President Obama's decision to send 300 troops to Iraq to help Prime Minister Nuri al-Maliki's government organize and gain the intelligence needed to fight off a Sunni rebellion spearheaded by the Islamic State in Iraq and Syria (ISIS) is getting decidedly mixed reviews. Some see it as a necessary step, if only to gain a better understanding of what is going on. Others see it as a first step down a slippery slope, which depending on your point of view might be either a good or a bad thing.
The president is taking a minimalist approach, for good reason. Neither he nor the American people are interested in what some term a third Iraq war. He also understands that ISIS is stretched thin and is at odds on many issues with its Ba'thist and tribal allies. Providing American targets at which to shoot could delay the inevitable. Why waste American bombs and risk credibility if the Islamist extremists and secular authoritarians are going to fall out, sooner or later.
Maliki represents a difficult quandary for the president. Obama's remarks yesterday betray little trust in the man who has led Iraq for eight long years. But Maliki won more than twice as many parliamentary seats in the April 30 election as his nearest competitor, in addition to the largest number of personal preference votes by far. He may be autocratic and unreliable from the Sunni and American perspectives, but his Iraqi Shi'i constituency likes him.
An "anything but Maliki" coalition will have to overcome sharp cleavages in the Iraqi body politic and deny a majority to a candidate who won not by a few seats (as Maliki managed to do to Ayad Allawi four years ago), but rather by dozens. No wonder Obama doesn't call openly for Maliki's ouster.

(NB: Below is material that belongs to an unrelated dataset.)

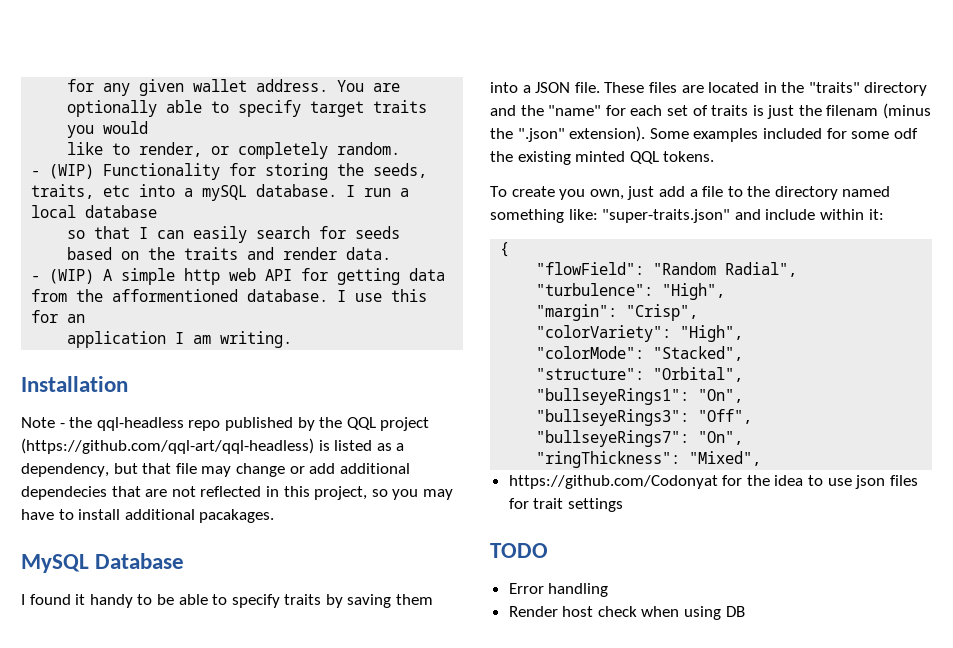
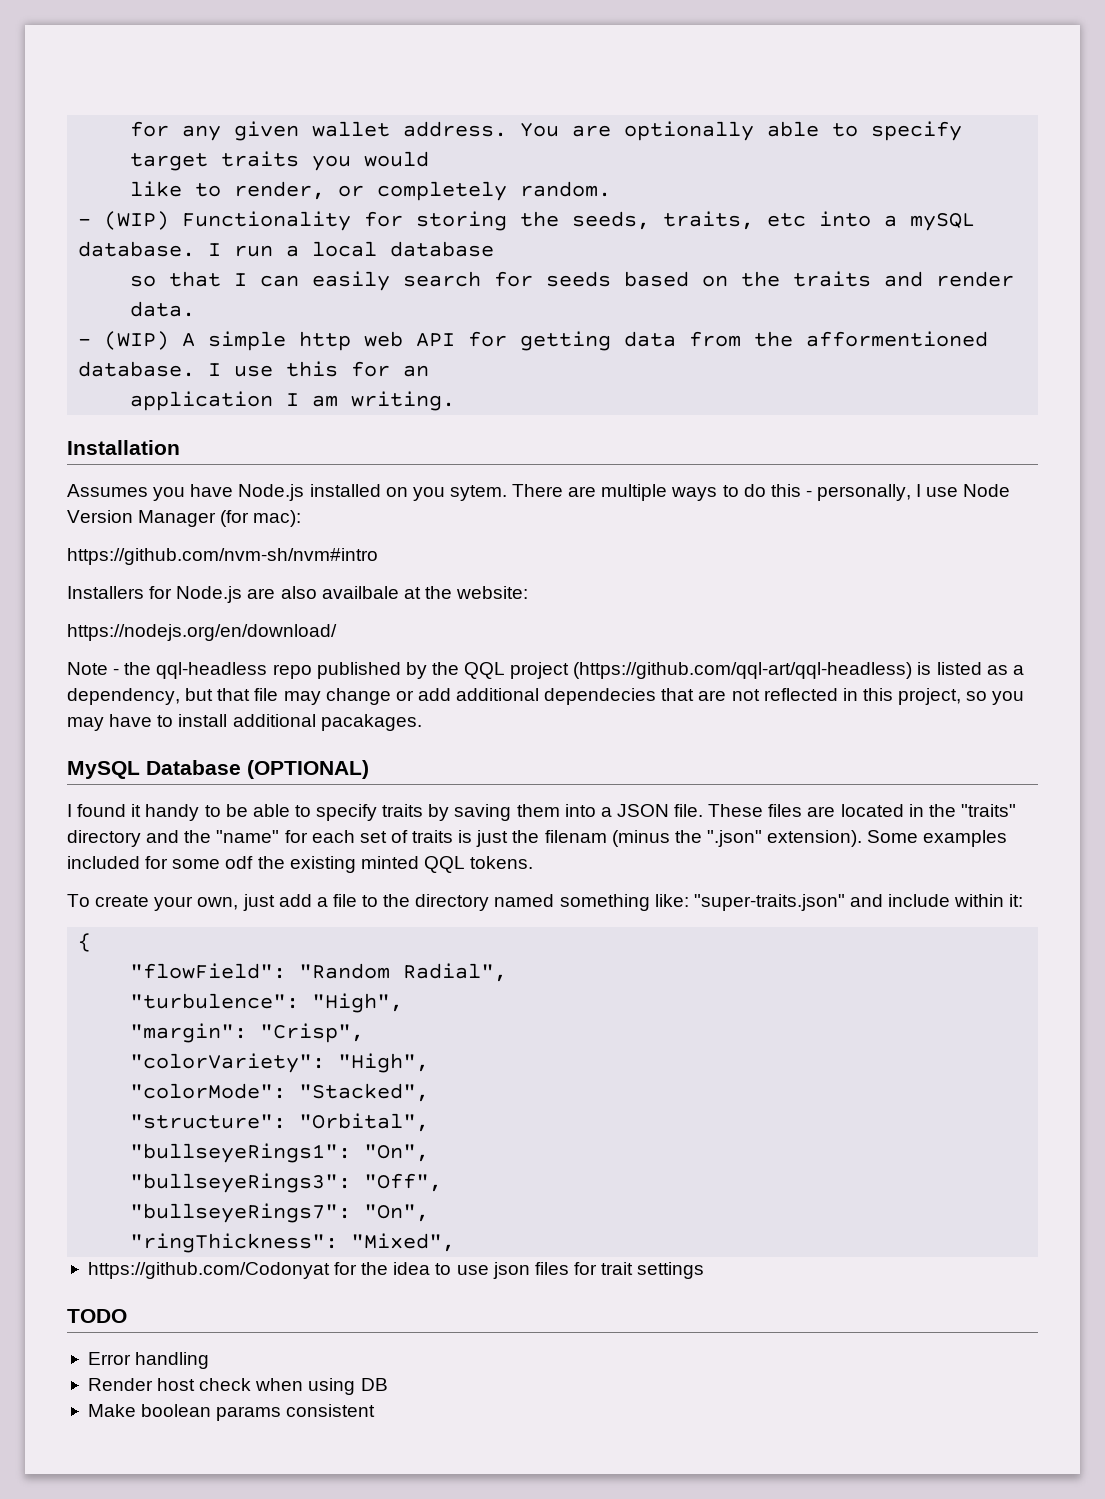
(128, 384) none -> [67,484,1011,501] [67,510,302,527] [67,548,378,565] [67,586,529,603] [67,624,337,641] // Assumes you have Node.js installed on you sytem. There are multiple ways to do this - personally, I use Node Version Manager (for mac): // https://github.com/nvm-sh/nvm#intro // Installers for Node.js are also availbale at the website: // https://nodejs.org/en/download/
(185, 561) none -> [247,760,369,779] (OPTIONAL)
[559,189,586,200] you -> [154,896,194,911] your
(745, 611) none -> [87,1404,376,1421] // Make boolean params consistent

While most press reports are focusing on the Sunni/Shi'i conflict in Iraq, the future of the country really depends more on the Kurds. With their capture of Kirkuk, the oil-rich town they have long claimed, they have the oil revenue they need to replace the money Maliki has withheld due to a long-running dispute. The delivery yesterday to Israel of the first shipment of Kurdistan oil exported via Turkey without Baghdad's permission is more than a commercial transaction. It opens a political option. Independence is looking not only attractive but feasible.
Washington will pressure Kurdistan not to split, but Turkey is showing signs of accepting independence as better than the alternative, which is ISIS as a southern neighbor. Ankara will want Erbil to continue to constrain Kurdish guerillas from attacking inside Turkey. There would be little reason for Erbil to do otherwise, so long as it needs Turkey to export its oil, invest in its infrastructure, and build its roads.
If Kurdistan does split, either de facto or de jure, it will leave Iraq in an unhappy marriage between Sunnistan in the west and north and Shi'astan in Baghdad and the south, which will have more than 95 percent of the oil production. There may be natural gas in Sunnistan, but developing and exporting it would be a multibillion dollar effort over more than a few years. ISIS and its Ba'thist allies may try to take the western suburbs of Baghdad, which are largely Sunni, but their force of a few thousand is not going to be able to seize and control three million Shi'a in the capital.
Thus the current insurgency may look as if it has Maliki cornered, but the long-term strategic balance is still with the Shi'a for geographical, demographic, and resource reasons. Sunnistan is neither a viable state nor a unified one. When the money ISIS seized in Mosul starts to run out, the thieves will quarrel with their comrades in arms. Sunnistan will not want to stay in an unhappy marriage, but it won't be able to leave, either. Whether Maliki stays or goes, the Sunni insurgency is doomed.